C’est au cours des fiançailles que le président a agréé, après des mois et des mois de tergiversations, de publier la version amendée de la Constitution de 1987 qu’il n’avait jamais soutenue.

Entre-temps, le mandat de ses nouveaux alliés au Sénat a pris fin.

Depuis, c’est le calvaire. Martelly et son Premier ministre n’arrivent pas à faire du Parlement un ami, ni un allié. Même en y mettant le prix, tout coince.

Dernier exemple en date, le budget du prochain exercice. La Chambre des députés l’a modifié dans des termes que le gouvernement ne peut accepter sans perdre la face devant ses bailleurs.

La constitution du Conseil supérieur du pouvoir judiciaire, puis du Conseil électoral permanent ont été, -sont- deux autres épisodes à suspense. Entre lutte de pouvoir, guerre de territoire, ambition galopante et petites méchancetés, ces deux institutions fondatrices de l’Etat de droit nouveau sont en passe de se discréditer.

Les hommes aux manoeuvres, tout au moins.

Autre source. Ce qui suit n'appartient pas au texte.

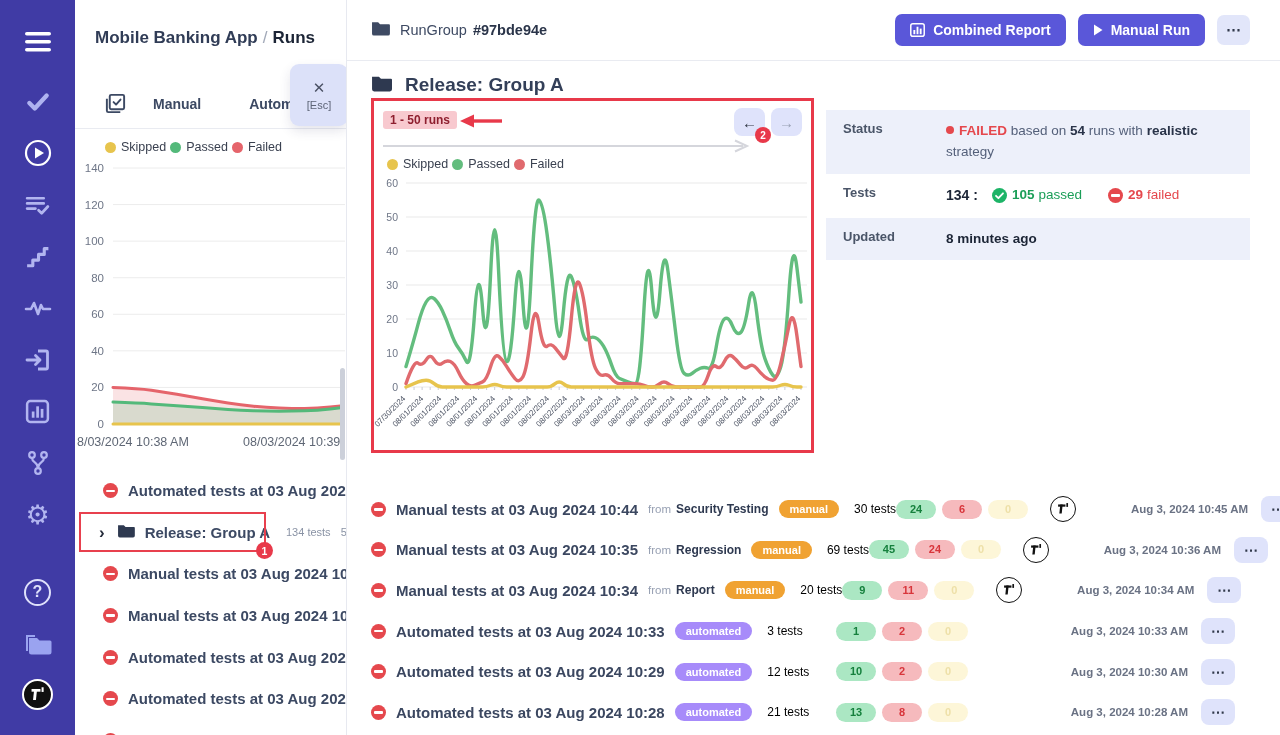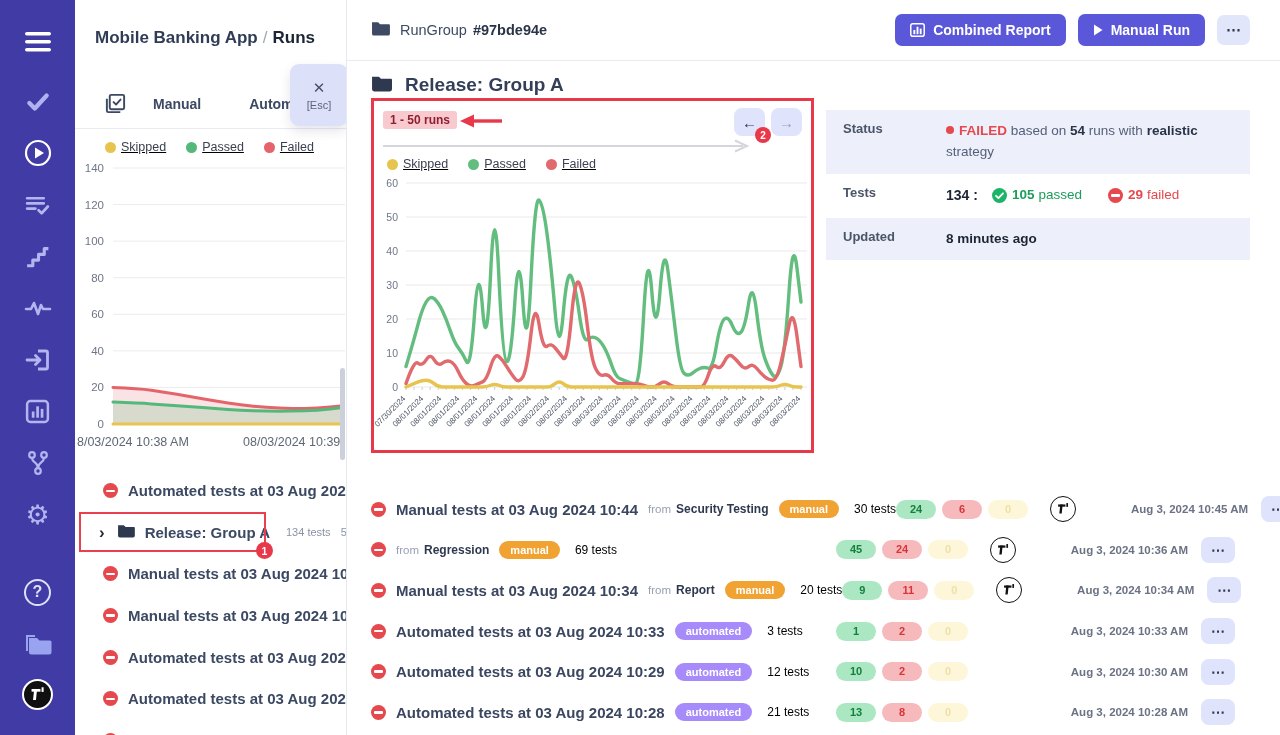--- a/index.html
+++ b/index.html
@@ -20,21 +20,21 @@
   .lp-breadcrumb { position: absolute; top: 28px; left: 20px; font-size: 17px; font-weight: bold; color: #303c56; white-space: nowrap; }
   .lp-breadcrumb .sep { color: #a2a9b8; font-weight: normal; margin: 0 5px; }
   .lp-breadcrumb .page { color: #1c2536; }
   .lp-tabs { position: absolute; top: 92px; left: 29px; display: flex; align-items: center; }
   .lp-tab { font-size: 14px; font-weight: bold; color: #3c4963; background: none; border: none; cursor: pointer; white-space: nowrap; }
   .lp-tabs-divider { position: absolute; top: 128px; left: 0; width: 272px; border-bottom: 1px solid #e9ebf1; }
   .esc-tooltip { position: absolute; top: 64px; left: 215px; width: 58px; height: 62px; background: #dce1f9; border-radius: 9px; box-shadow: 0 5px 12px rgba(40,45,90,.12); z-index: 6; display: flex; flex-direction: column; align-items: center; justify-content: center; gap: 4px; }
   .esc-tooltip .x { font-size: 15px; color: #4a5164; background: none; border: none; cursor: pointer; line-height: 1; }
   .esc-tooltip .esc { font-size: 11px; color: #5d6477; }
 
-  .legend { display: flex; align-items: center; gap: 20px; text-decoration: underline; }
+  .legend { display: flex; align-items: center; gap: 4px; }
   .legend-item { display: flex; align-items: center; gap: 5px; font-size: 12.5px; color: #3a4150; }
   .legend-dot { width: 11px; height: 11px; border-radius: 50%; }
   .lp-legend { position: absolute; top: 140px; left: 30px; }
   #left-chart { position: absolute; top: 158px; left: 2px; overflow: hidden; }
   .lp-scrollbar { position: absolute; right: 1px; top: 368px; width: 5px; height: 92px; border-radius: 3px; background: #ccd0da; }
 
   .lp-runs { position: absolute; top: 470px; left: 0; width: 272px; list-style: none; }
   .lp-run { height: 41.6px; display: flex; align-items: center; padding-left: 28px; cursor: pointer; white-space: nowrap; overflow: hidden; }
   .lp-run-title { font-size: 15px; font-weight: bold; color: #3c4963; margin-left: 10px; }
   .lp-run.group { padding-left: 24px; }
@@ -524,20 +524,21 @@
                 <rect x="14.8" y="1.5" width="2.4" height="5.5" fill="#111"></rect>
               </svg>
             </span>
           </span>
         <span class="rr-time">Aug 3, 2024 10:45 AM</span>
         <button class="more-btn">⋯</button>
       </div>
 
       <div class="run-row">
         <span class="minus-icon"></span>
+        <span class="rr-title">Manual tests at 03 Aug 2024 10:35</span>
         <span class="rr-from">from</span>
         <span class="rr-source">Regression</span>
         <span class="badge badge-manual">manual</span>
         <span class="rr-tests">69 tests</span>
         <span class="pills">
             <span class="pill pill-green">45</span>
             <span class="pill pill-red">24</span>
             <span class="pill pill-yellow">0</span>
           </span>
         <span class="rr-logo">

C’est donc en ce sens qu’il faut lire le discours du président Michel Martelly de ce lundi 20 août qui appelle à l’histoire : « Le 21 août est une date importante de l’histoire nationale. Elle marque le soulèvement général des esclaves qui a conduit à l’indépendance nationale. C’est donc une date rupture. Ce 21 août 2012,  soit 221 ans après, nous posons un acte fondateur dans la construction d’un État de droit démocratique. En effet, après seize versions provisoires du Conseil électoral, en dépit des prescriptions de la Constitution, créant un Conseil électoral permanent,  nous sommes donc au carrefour de l’histoire, à une date rupture qui se situe dans notre tradition de grandeur, à la recherche du bonheur pour notre peuple», a dit le président Martelly.

Pour bien marquer le péril évité à la nation, le président confesse qu’il a été, lui aussi, tenté de violer la Constitution toute neuve : « Il faut dire que j’ai été, à plusieurs reprises, tenté d’imiter mes prédécesseurs en formant un 17e Conseil électoral provisoire ou, comme le proposent certains, un Conseil électoral spécial, de consensus, d’exception, de transition, voire un Conseil électoral ultime. Or, ces choix de continuité dans la violation de la Constitution traduiraient un recul inacceptable, préjudiciable à cet État de droit. J’ai donc opté pour la solution constitutionnelle, au regard de l’article 136 de notre Charte fondamentale qui fait de moi le garant des institutions démocratiques», a poursuivi le chef de l’Etat, avant de conclure son discours par un «Dans nos rangs, point de traître».

En Haïti, quand nos ancêtres et la dénonciation des traîtres trouvent une place dans une affaire haïtiano-haïtienne, les dérapages sont à craindre.